ABOUT THIS EXERCISE
When you transcribe the lines below, keep every word the same and leave the pictures behind.

----------------

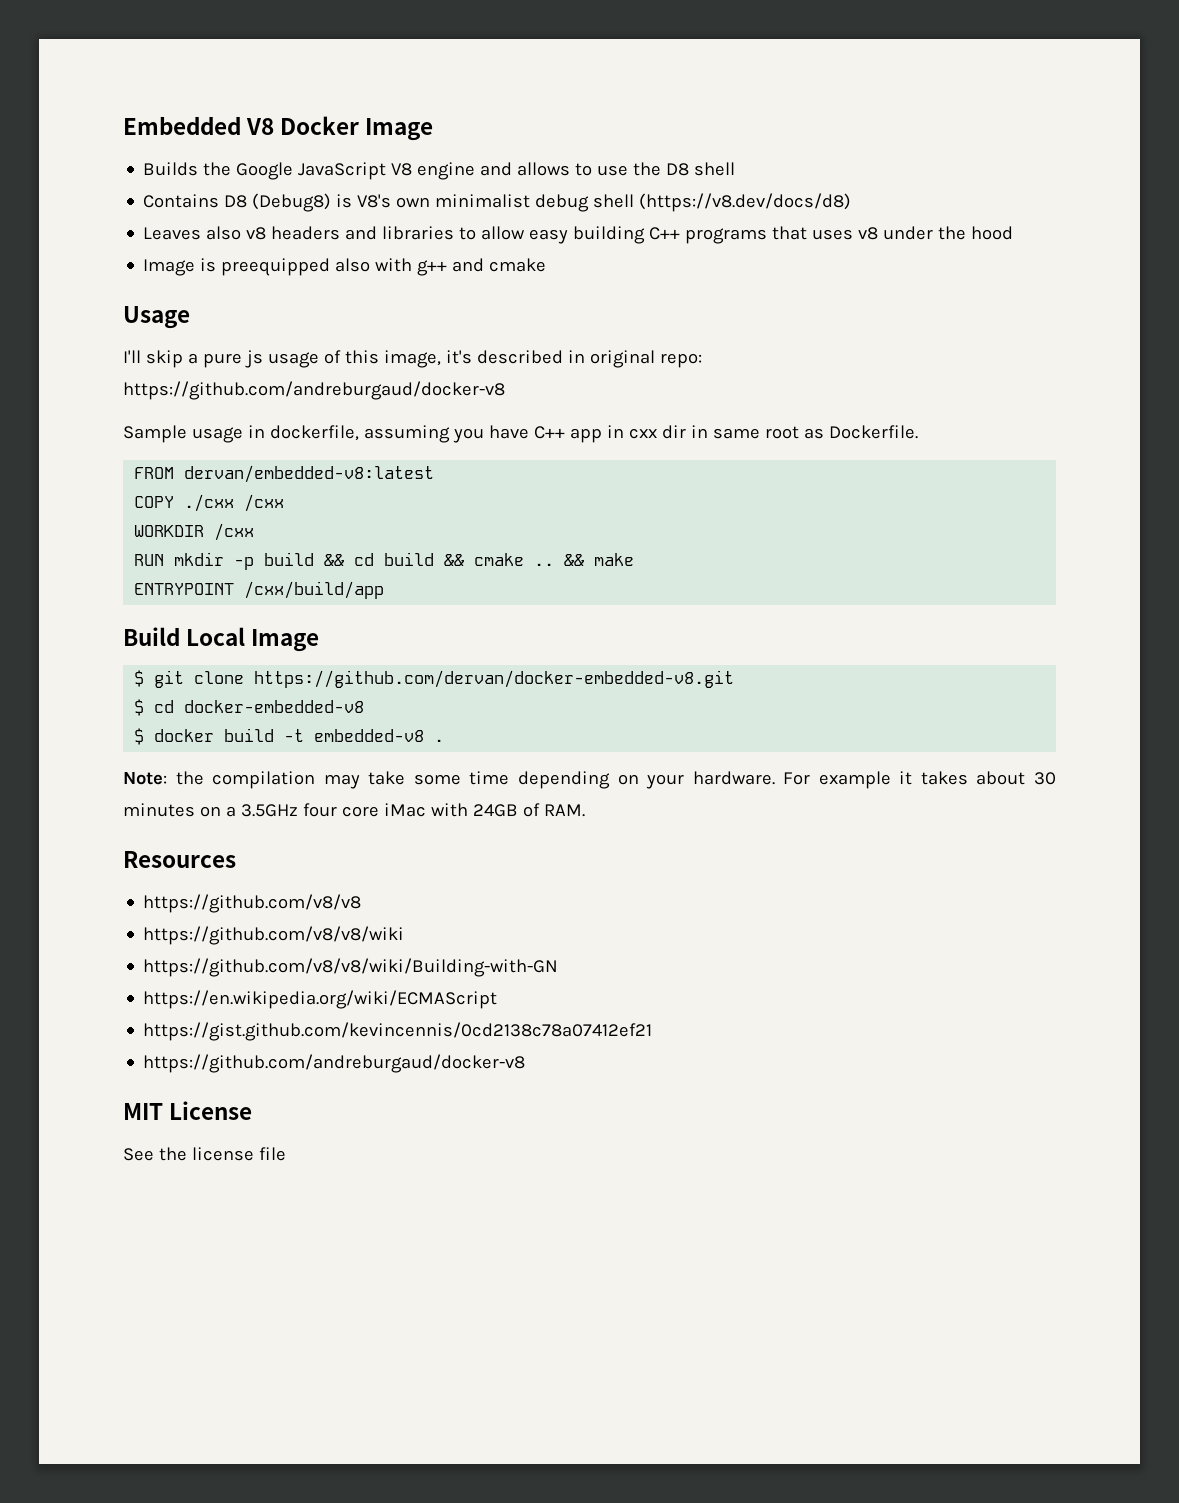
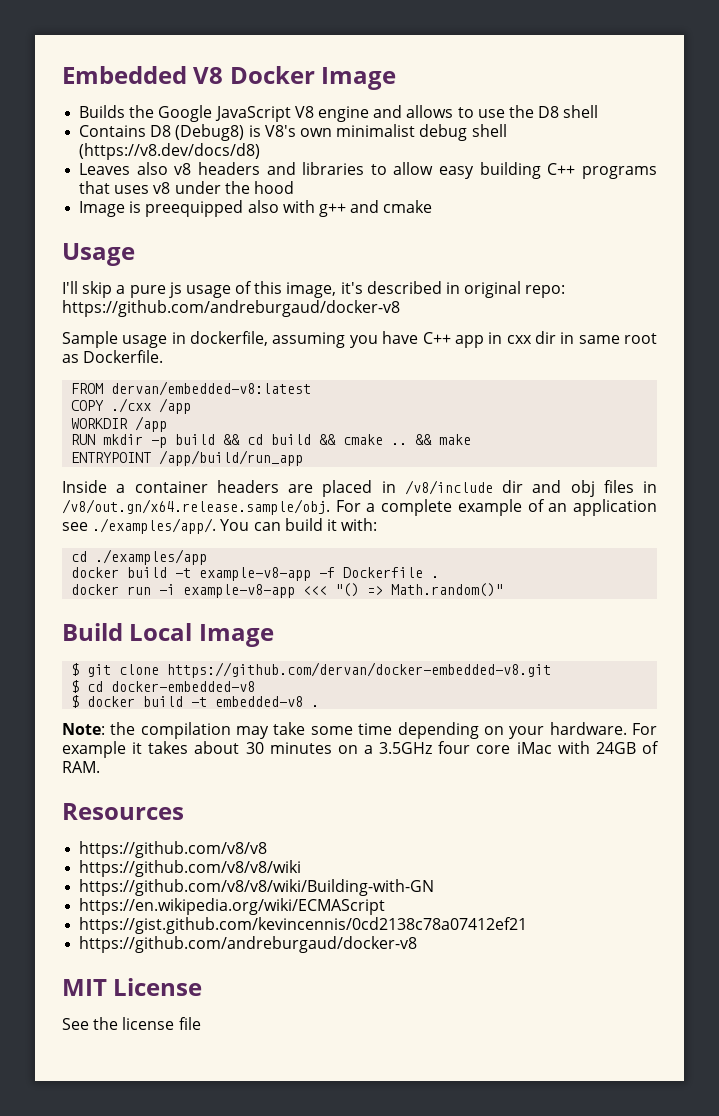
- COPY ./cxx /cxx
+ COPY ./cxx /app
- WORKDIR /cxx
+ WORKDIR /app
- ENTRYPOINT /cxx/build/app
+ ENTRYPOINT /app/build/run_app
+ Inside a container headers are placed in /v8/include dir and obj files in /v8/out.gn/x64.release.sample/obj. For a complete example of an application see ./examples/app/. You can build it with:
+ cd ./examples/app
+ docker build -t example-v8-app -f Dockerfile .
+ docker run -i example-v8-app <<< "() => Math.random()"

----------------

OUTPUT FOR THIS TASK
- COPY ./cxx /cxx
+ COPY ./cxx /app
- WORKDIR /cxx
+ WORKDIR /app
- ENTRYPOINT /cxx/build/app
+ ENTRYPOINT /app/build/run_app
+ Inside a container headers are placed in /v8/include dir and obj files in /v8/out.gn/x64.release.sample/obj. For a complete example of an application see ./examples/app/. You can build it with:
+ cd ./examples/app
+ docker build -t example-v8-app -f Dockerfile .
+ docker run -i example-v8-app <<< "() => Math.random()"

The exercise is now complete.